[Web interface edit records]

____________

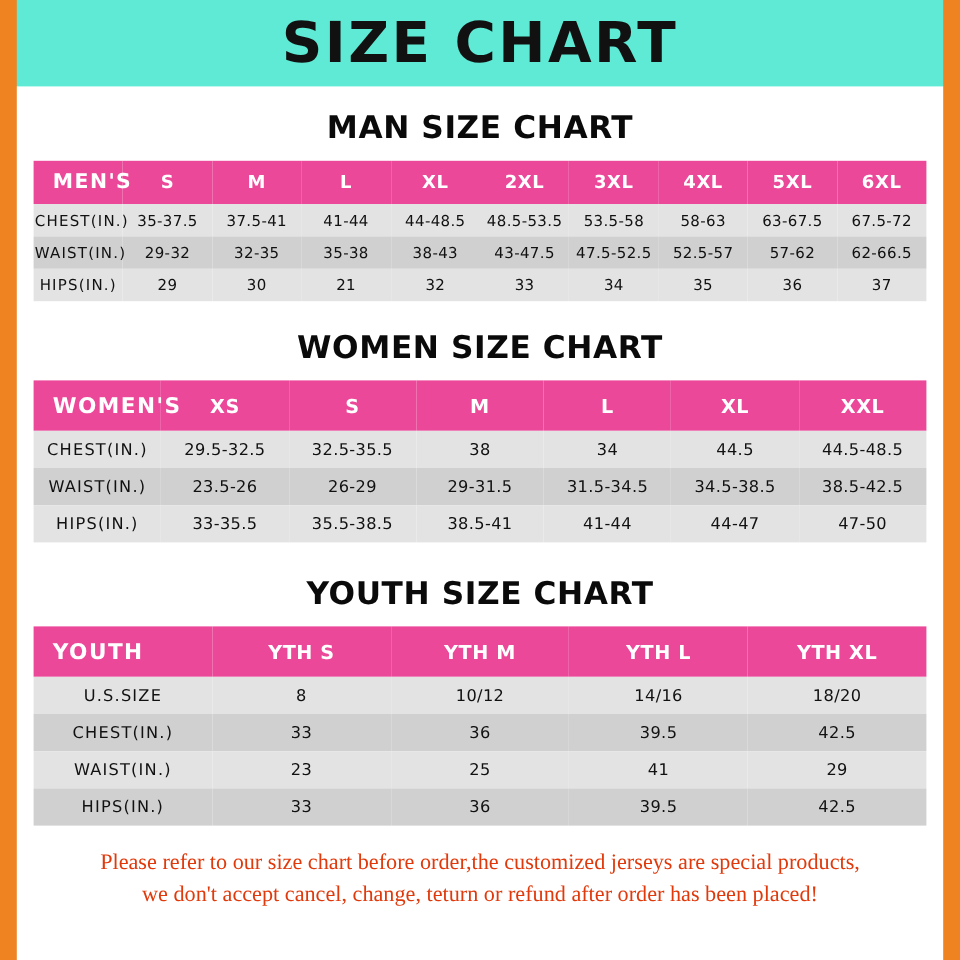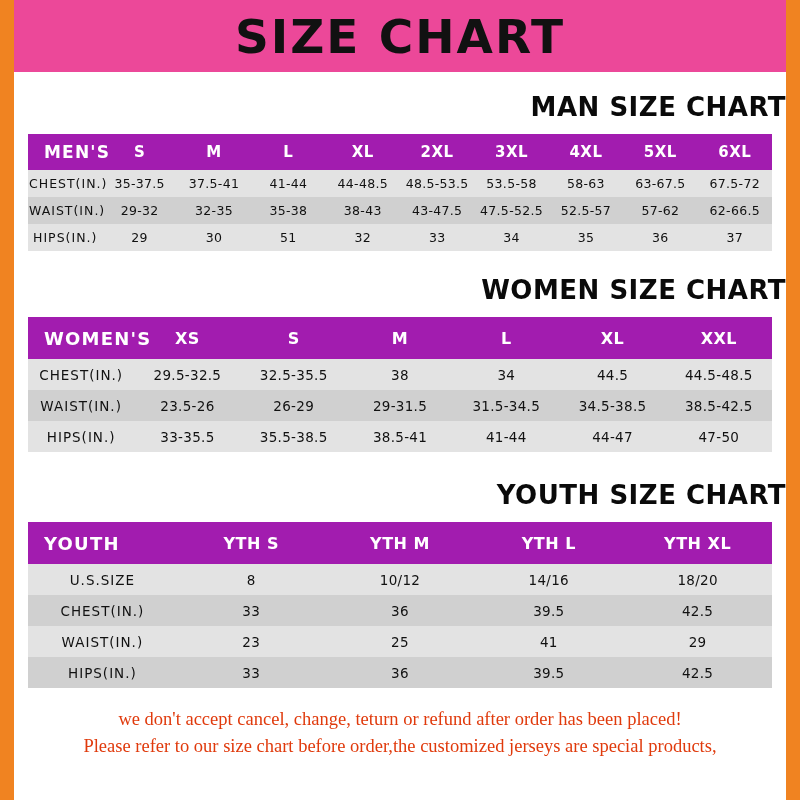--- a/index.html
+++ b/index.html
@@ -21,7 +21,7 @@
   }
   
   .header {
-    background: #ec4899;
+    background: #5eead4;
     height: 72px;
     display: flex;
     align-items: center;

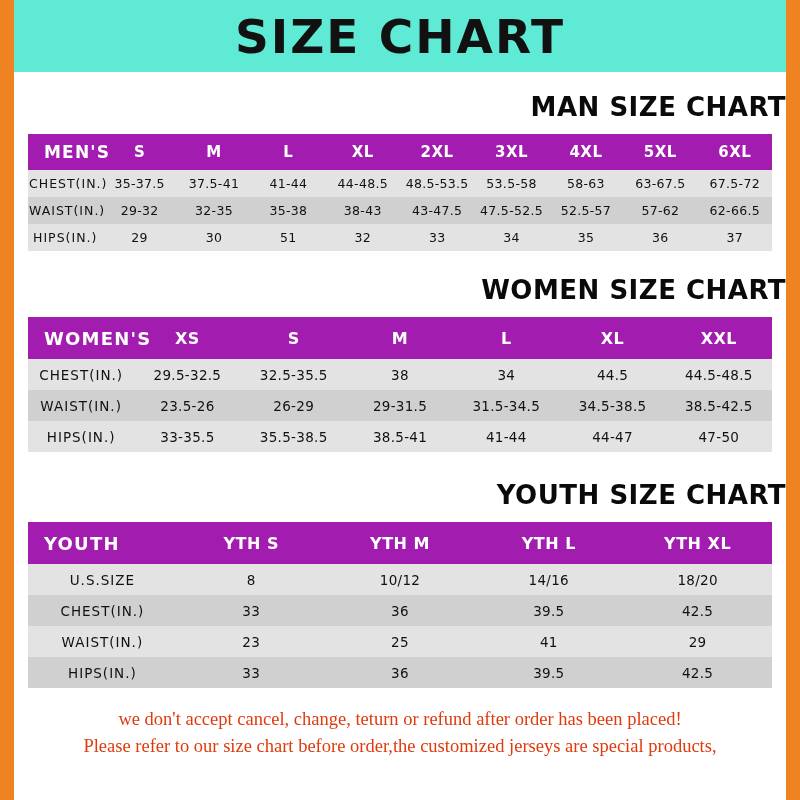--- a/index.html
+++ b/index.html
@@ -56,7 +56,7 @@
   }
 
   .section-title {
-    text-align: right;
+    text-align: center;
     font-family: "DejaVu Sans", sans-serif;
     font-weight: bold;
     font-size: 26px;

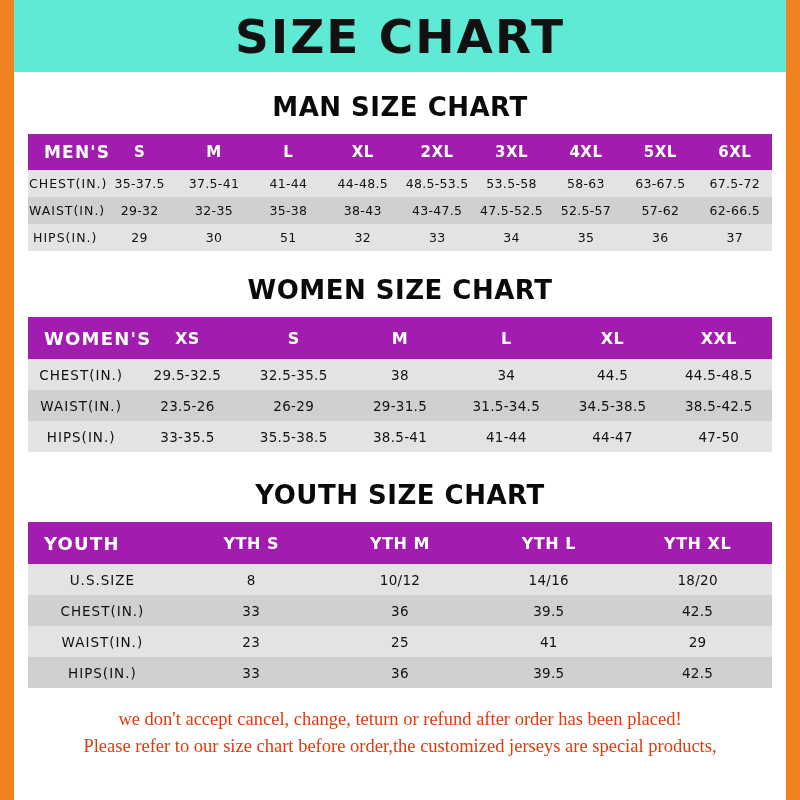--- a/index.html
+++ b/index.html
@@ -78,7 +78,7 @@
     font-family: "DejaVu Sans", sans-serif;
   }
   table.size-table thead th {
-    background: #a21caf;
+    background: #ec4899;
     color: #ffffff;
     font-weight: bold;
     font-size: 15px;

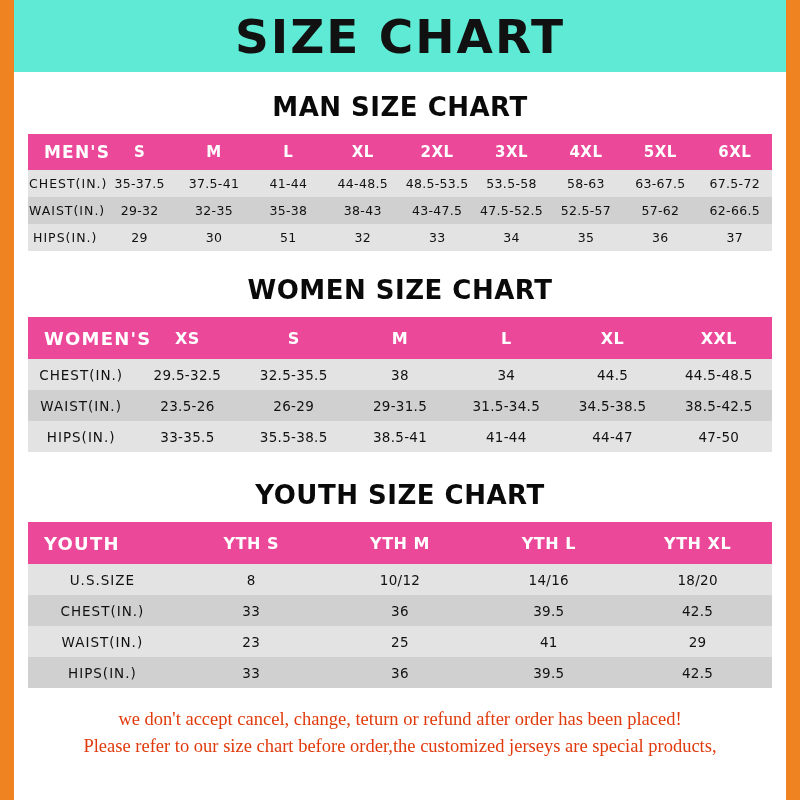--- a/index.html
+++ b/index.html
@@ -187,7 +187,7 @@
           <td class="label-col">HIPS(IN.)</td>
           <td>29</td>
           <td>30</td>
-          <td>51</td>
+          <td>21</td>
           <td>32</td>
           <td>33</td>
           <td>34</td>

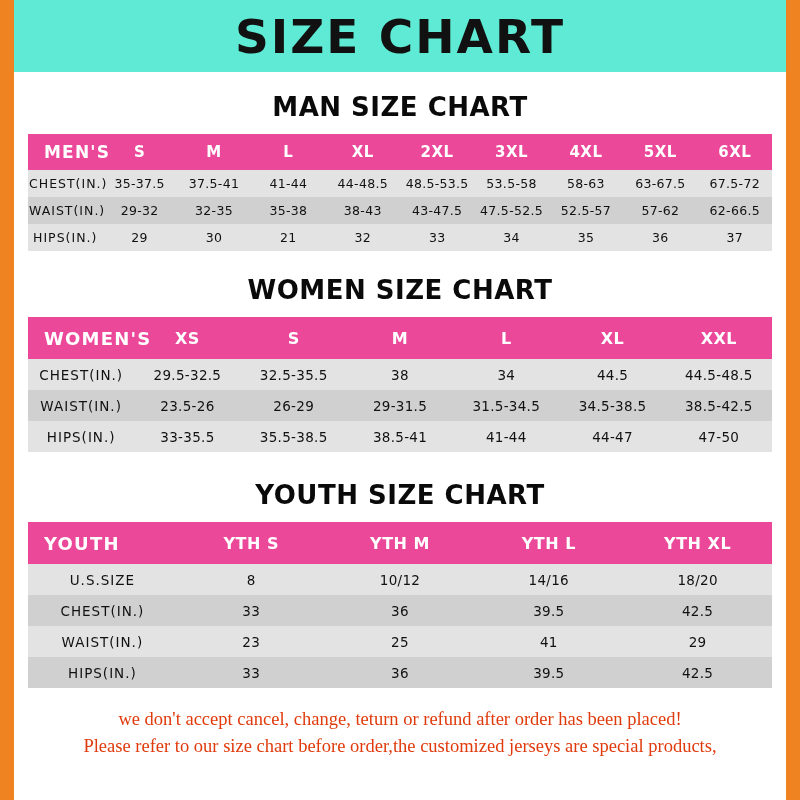--- a/index.html
+++ b/index.html
@@ -286,8 +286,8 @@
     </table>
 
     <div class="footer-note">
+      <div>Please refer to our size chart before order,the customized jerseys are special products,</div>
       <div>we don't accept cancel, change, teturn or refund after order has been placed!</div>
-      <div>Please refer to our size chart before order,the customized jerseys are special products,</div>
     </div>
 
   </div>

____________

### Work task
Copy every entry exactly; drop the pictures.

### Exercise answer
--- a/index.html
+++ b/index.html
@@ -21,7 +21,7 @@
   }
   
   .header {
-    background: #ec4899;
+    background: #5eead4;
     height: 72px;
     display: flex;
     align-items: center;

--- a/index.html
+++ b/index.html
@@ -56,7 +56,7 @@
   }
 
   .section-title {
-    text-align: right;
+    text-align: center;
     font-family: "DejaVu Sans", sans-serif;
     font-weight: bold;
     font-size: 26px;

--- a/index.html
+++ b/index.html
@@ -78,7 +78,7 @@
     font-family: "DejaVu Sans", sans-serif;
   }
   table.size-table thead th {
-    background: #a21caf;
+    background: #ec4899;
     color: #ffffff;
     font-weight: bold;
     font-size: 15px;

--- a/index.html
+++ b/index.html
@@ -187,7 +187,7 @@
           <td class="label-col">HIPS(IN.)</td>
           <td>29</td>
           <td>30</td>
-          <td>51</td>
+          <td>21</td>
           <td>32</td>
           <td>33</td>
           <td>34</td>

--- a/index.html
+++ b/index.html
@@ -286,8 +286,8 @@
     </table>
 
     <div class="footer-note">
+      <div>Please refer to our size chart before order,the customized jerseys are special products,</div>
       <div>we don't accept cancel, change, teturn or refund after order has been placed!</div>
-      <div>Please refer to our size chart before order,the customized jerseys are special products,</div>
     </div>
 
   </div>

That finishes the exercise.